Current:Home > StocksMissouri abortion-rights amendment faces last-minute legal challenges -Horizon Finance School
Missouri abortion-rights amendment faces last-minute legal challenges
FinLogic FinLogic Quantitative Think Tank Center View
Date:2025-04-11 08:54:27
COLUMBIA, Mo. (AP) — Both sides of the debate over whether to enshrine abortion rights in Missouri’s constitution have filed last-minute legal challenges hoping to influence how, and if, the proposal goes before voters.
Missouri banned almost all abortions immediately after the U.S. Supreme Court overturned Roe v. Wade in 2022. In response, a campaign to restore abortion access in the state is pushing a constitutional amendment that would guarantee a right to abortion.
Courts have until Sept. 10 to make changes to the November ballot, Secretary of State’s office spokesperson JoDonn Chaney said.
Facing the impending deadline, two Republican state lawmakers and a prominent anti-abortion leader last week sued to have the amendment thrown out.
Thomas More Society Senior Counsel Mary Catherine Martin, who is representing the plaintiffs, in a statement said Ashcroft’s office should never have allowed the amendment to go on November’s ballot. She said the measure does not inform voters on the range of abortion regulations and laws that will be overturned if the amendment passes.
“It is a scorched earth campaign, razing our state lawbooks of critical protections for vulnerable women and children, the innocent unborn, parents, and any taxpayer who does not want their money to pay for abortion and other extreme decisions that this Amendment defines as ‘care,’” Martin said.
Hearings in the case have not yet been scheduled.
The abortion-rights campaign is also suing Ashcroft over how his office is describing the measure.

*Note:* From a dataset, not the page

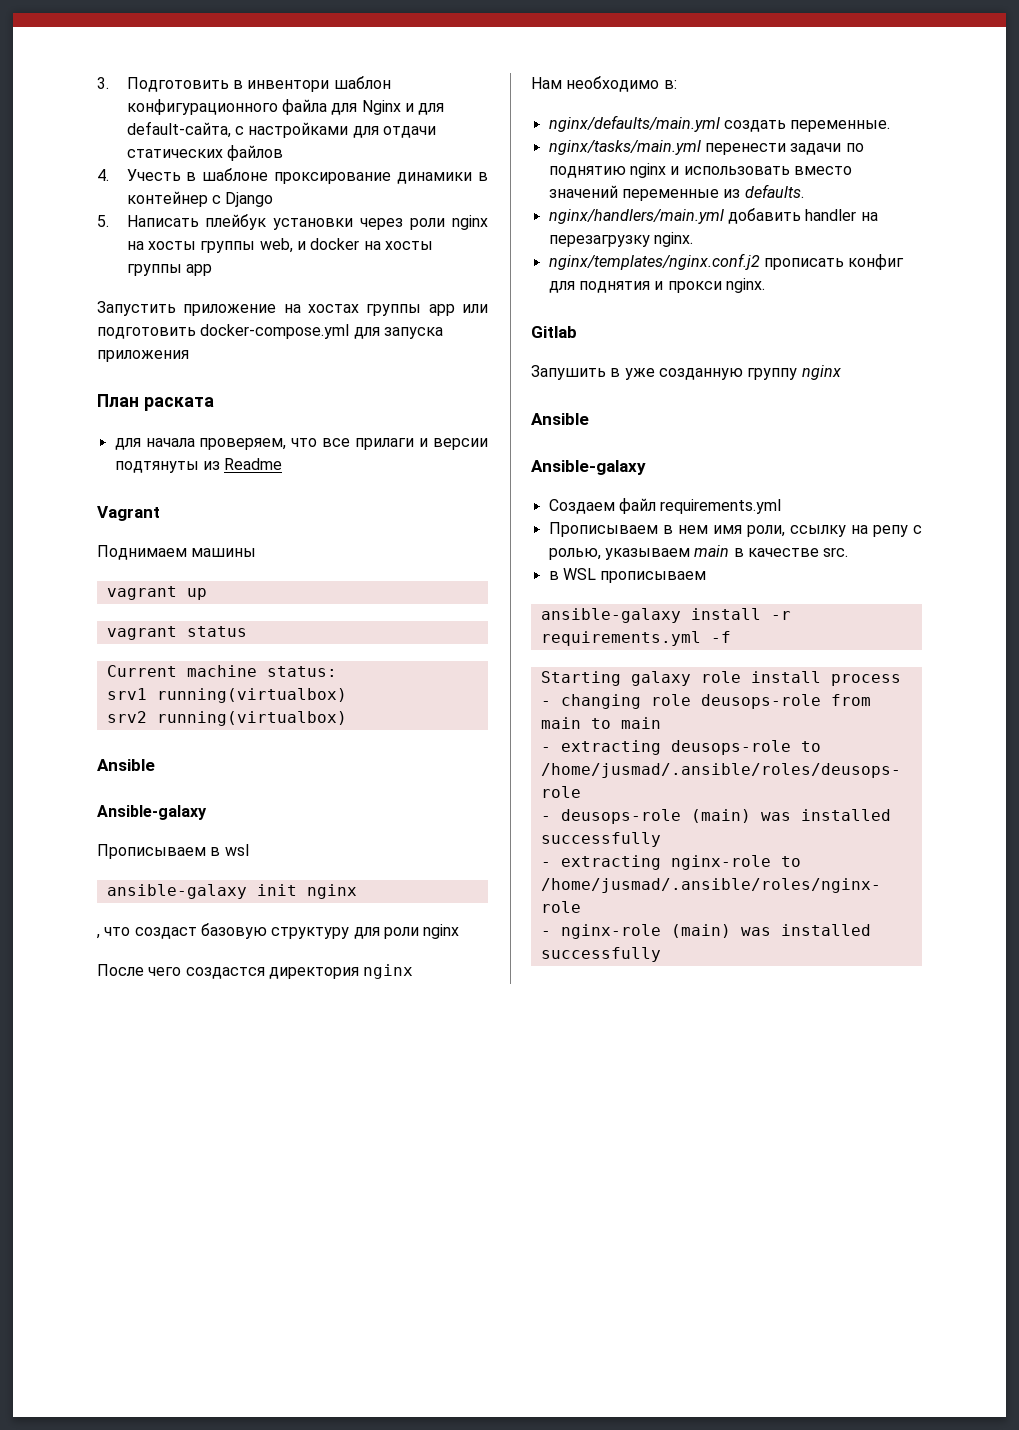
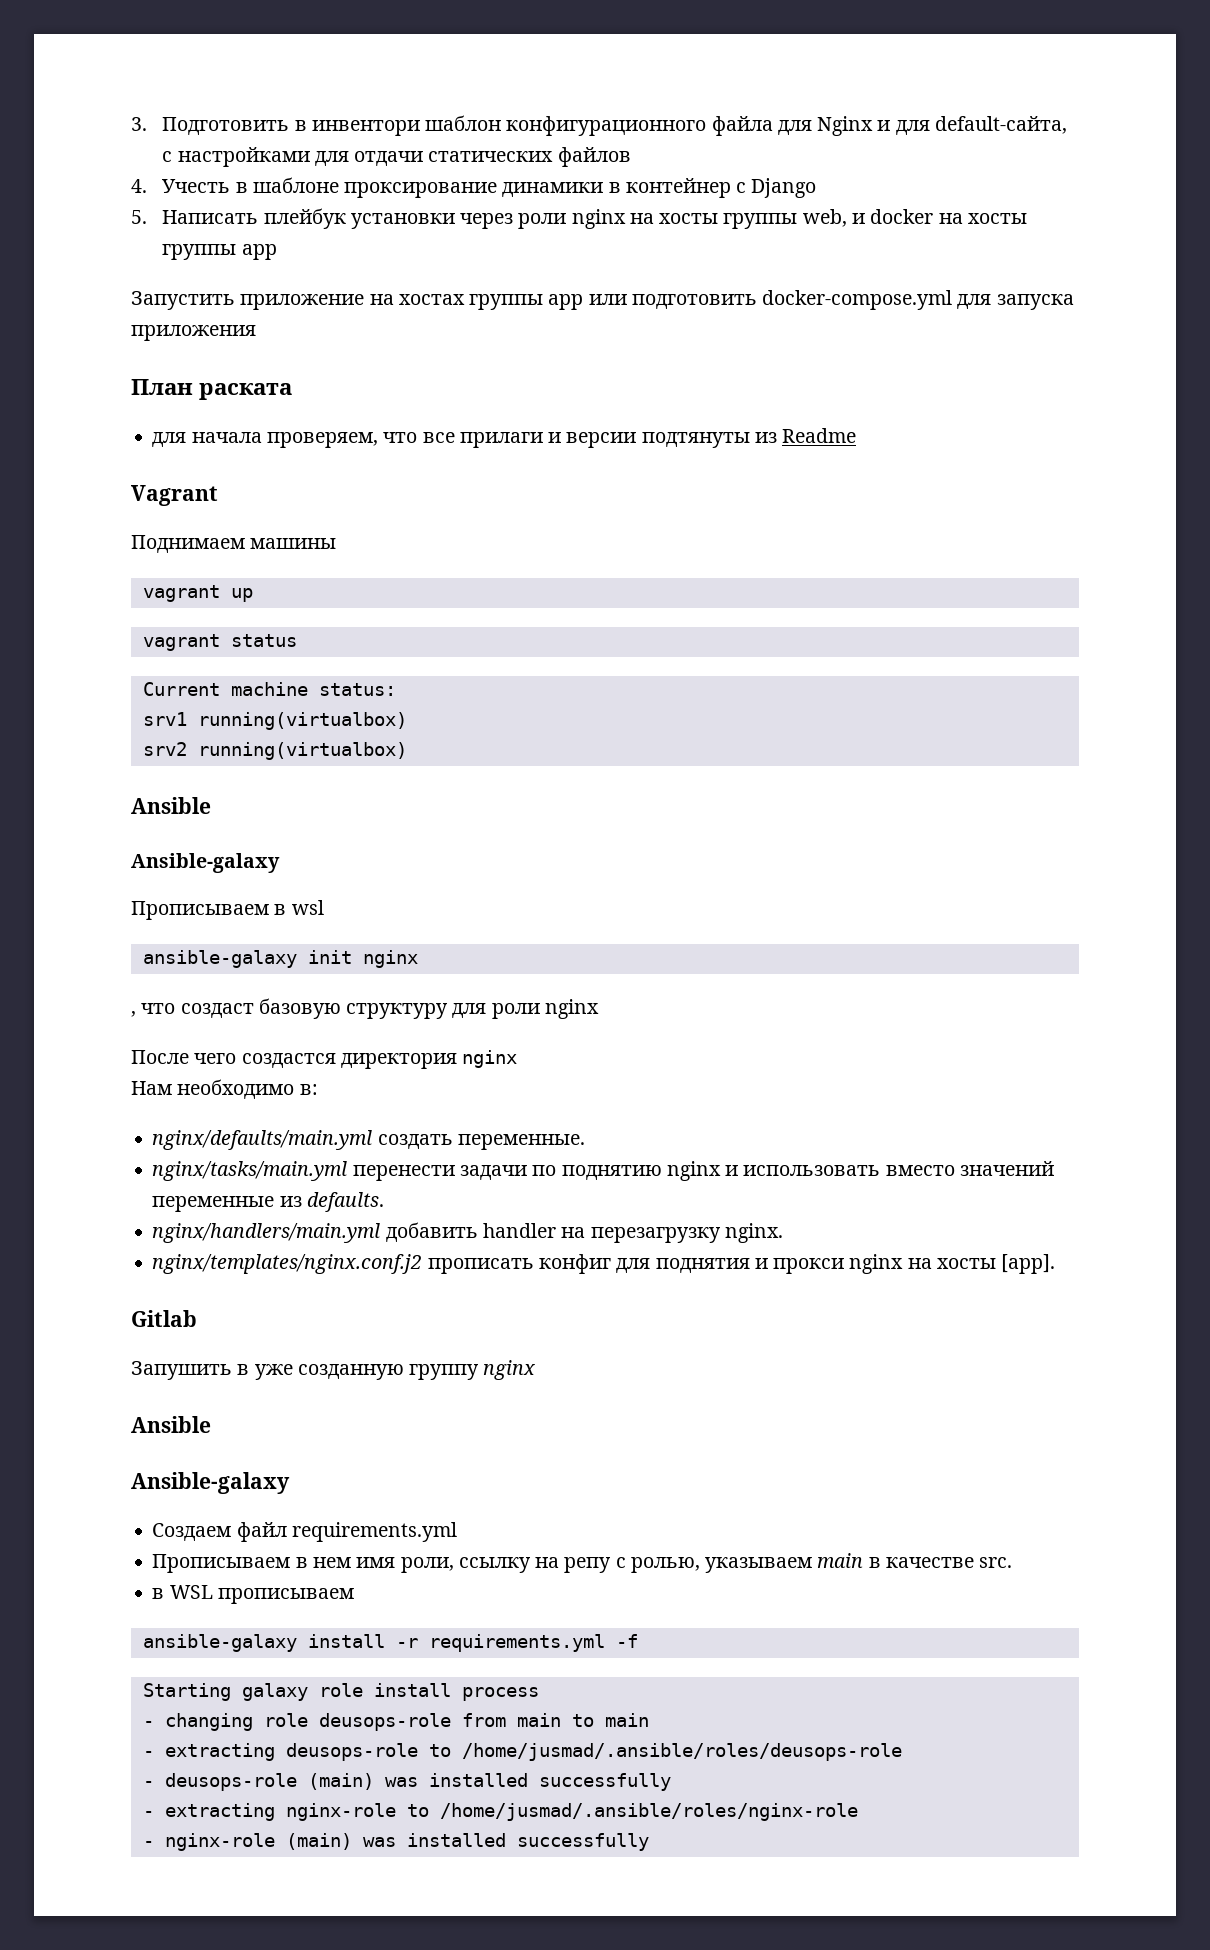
- nginx/templates/nginx.conf.j2 прописать конфиг для поднятия и прокси nginx.
+ nginx/templates/nginx.conf.j2 прописать конфиг для поднятия и прокси nginx на хосты [app].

“A ‘yes’ vote will enshrine the right to abortion at any time of a pregnancy in the Missouri Constitution,” according to ballot language written by the Secretary of State’s office. “Additionally, it will prohibit any regulation of abortion, including regulations designed to protect women undergoing abortions and prohibit any civil or criminal recourse against anyone who performs an abortion and hurts or kills the pregnant women.”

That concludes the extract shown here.